Among our traveller's personal experiences few are more interesting than her visit to the great monastery of Valamo, situated on an island in Lake Ladoga. It contains seventy monlm and four hundred probationers, some of the latter being transgressors who are sentenced to two or three years of monastic life as a penance, and who sometimes end by staying there altogether. All are under the rule of the Igumen (Hegoumenos). The monks are Nazarites, for no steel is ever permitted to touch their hair, which falls to their shoulders, sometimes almost to their waists. We are told that "a lovely auburn" was the prevailing colour, but that it was mostly dirty and unkempt. Cleanliness, it seems, is not one of the monastic virtues. Indeed, it would not be easy to cultivate it when one coat, renewed every third year, has to serve for everyday and all-day wear. The monastery is a great resort of pilgrims, three thousand sometimes coming in a single day. A guest-house for the better class contains two thousand beds, and there is another huge building for the accommodation of the poor.

Another side of the picture is given in the description of a Pappi at his Pristgard, otherwise a Lutheran minister in his parsonage, and of a service at a Luthersk Kyrka. The church held nearly four thousand, and was crowded from end to end, the sexes being divided by the middle aisle. This multitude of worshippers is drawn, it must be remembered, from an area which may very probably be reckoned by hundreds of square miles. The people, resembling in this respect the Scotch Highlanders, come many miles to the service. Naturally, they desire to have plenty of what they have taken so much pains to reach. In this case, the service had already lasted three hours when the travellers arrived, and was to go on for an hour and a half longer. Mrs. Tweedie was struck by the frequent resemblances to a Scotch service. Even the dogs were there as the collies are in the Highlands.

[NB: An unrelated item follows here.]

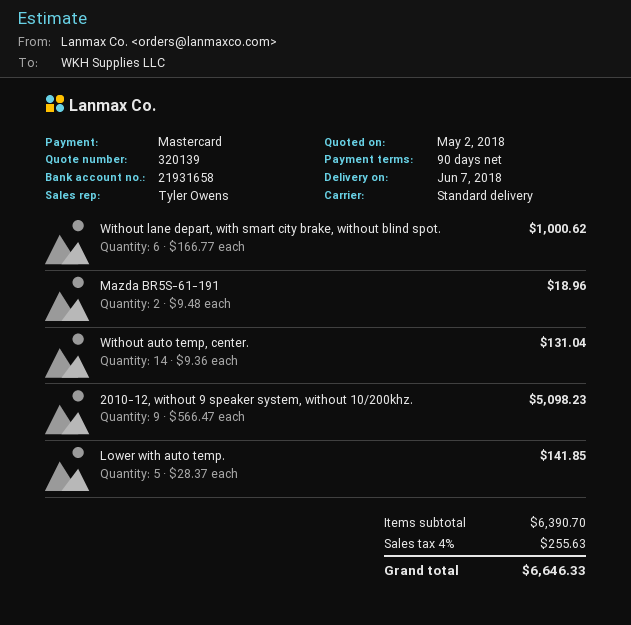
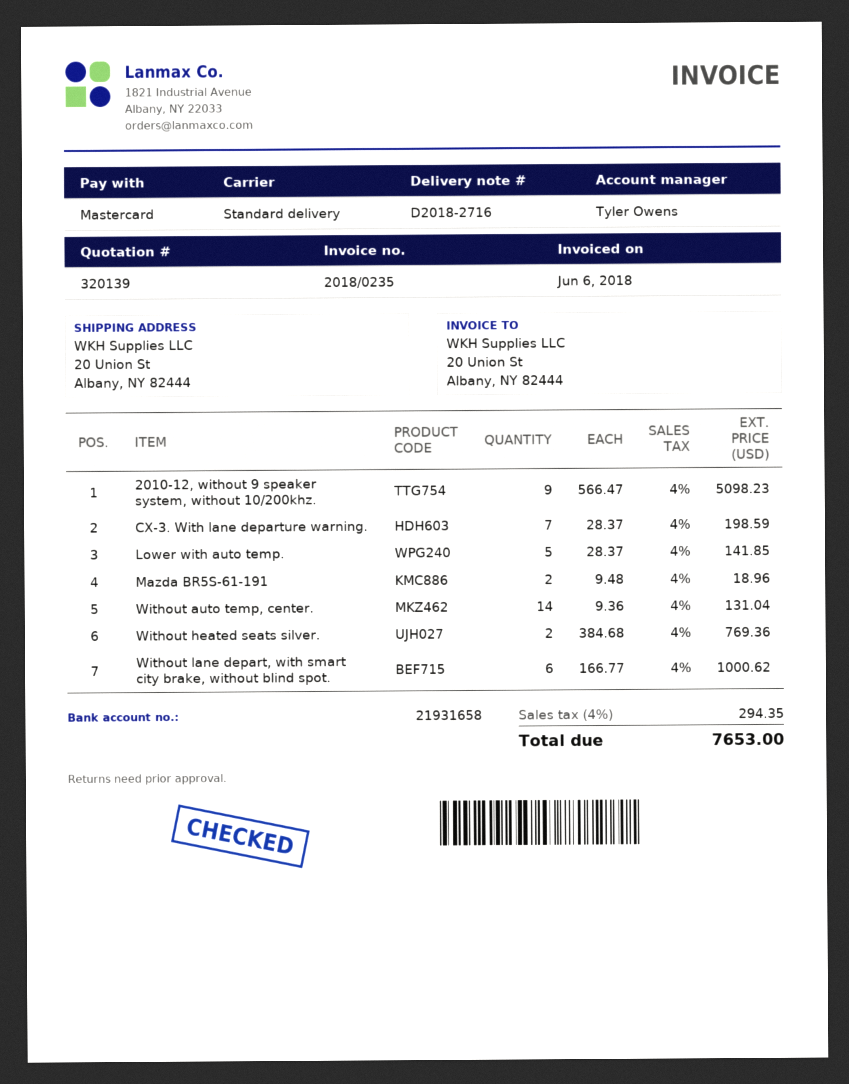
CX-3. With lane departure warning.: none -> 7 x 28.37 = 198.59
Without heated seats silver.: none -> 2 x 384.68 = 769.36
tax: 4% = 255.63 -> 4% = 294.35
total: 6646.33 -> 7653.00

Among other curiosities of travel we may mention the Finnish bath, not unlike the Turkish function, but far more severe. A strange variety is the " ant-bath," believed, though the belief is going but of fashion, to be a sovereign remedy for rheumatism. Our traveller, wishing to " do " Finland thoroughly, did not fail to undergo this experience. The ants are put into a cushion, which floats on the surface of the water, staining it a deep black, and giving it a strange smell.

Mrs. Tweedie has given us a very readable book, which, however, will scarcely produce an overpowering desire to follow her example. One thing Finland seems to possess in perfection, and that is sport for the angler. A friend at Kajana told the author that he had caught in five successive days sixty-six grayling, weighing more than as many pounds, and thirty-four salmon, the largest of which weighed 52 lb., while two turned the scale at 40 lb., seven at 30 lb., and four at 20 lb. This, it is true, was twelve years ago, and fishing has a sad way of changing for the worse in twelve years. Still, Finland, which resembles "a sponge, in which the holes are lakes," must have something still left for the fisherman.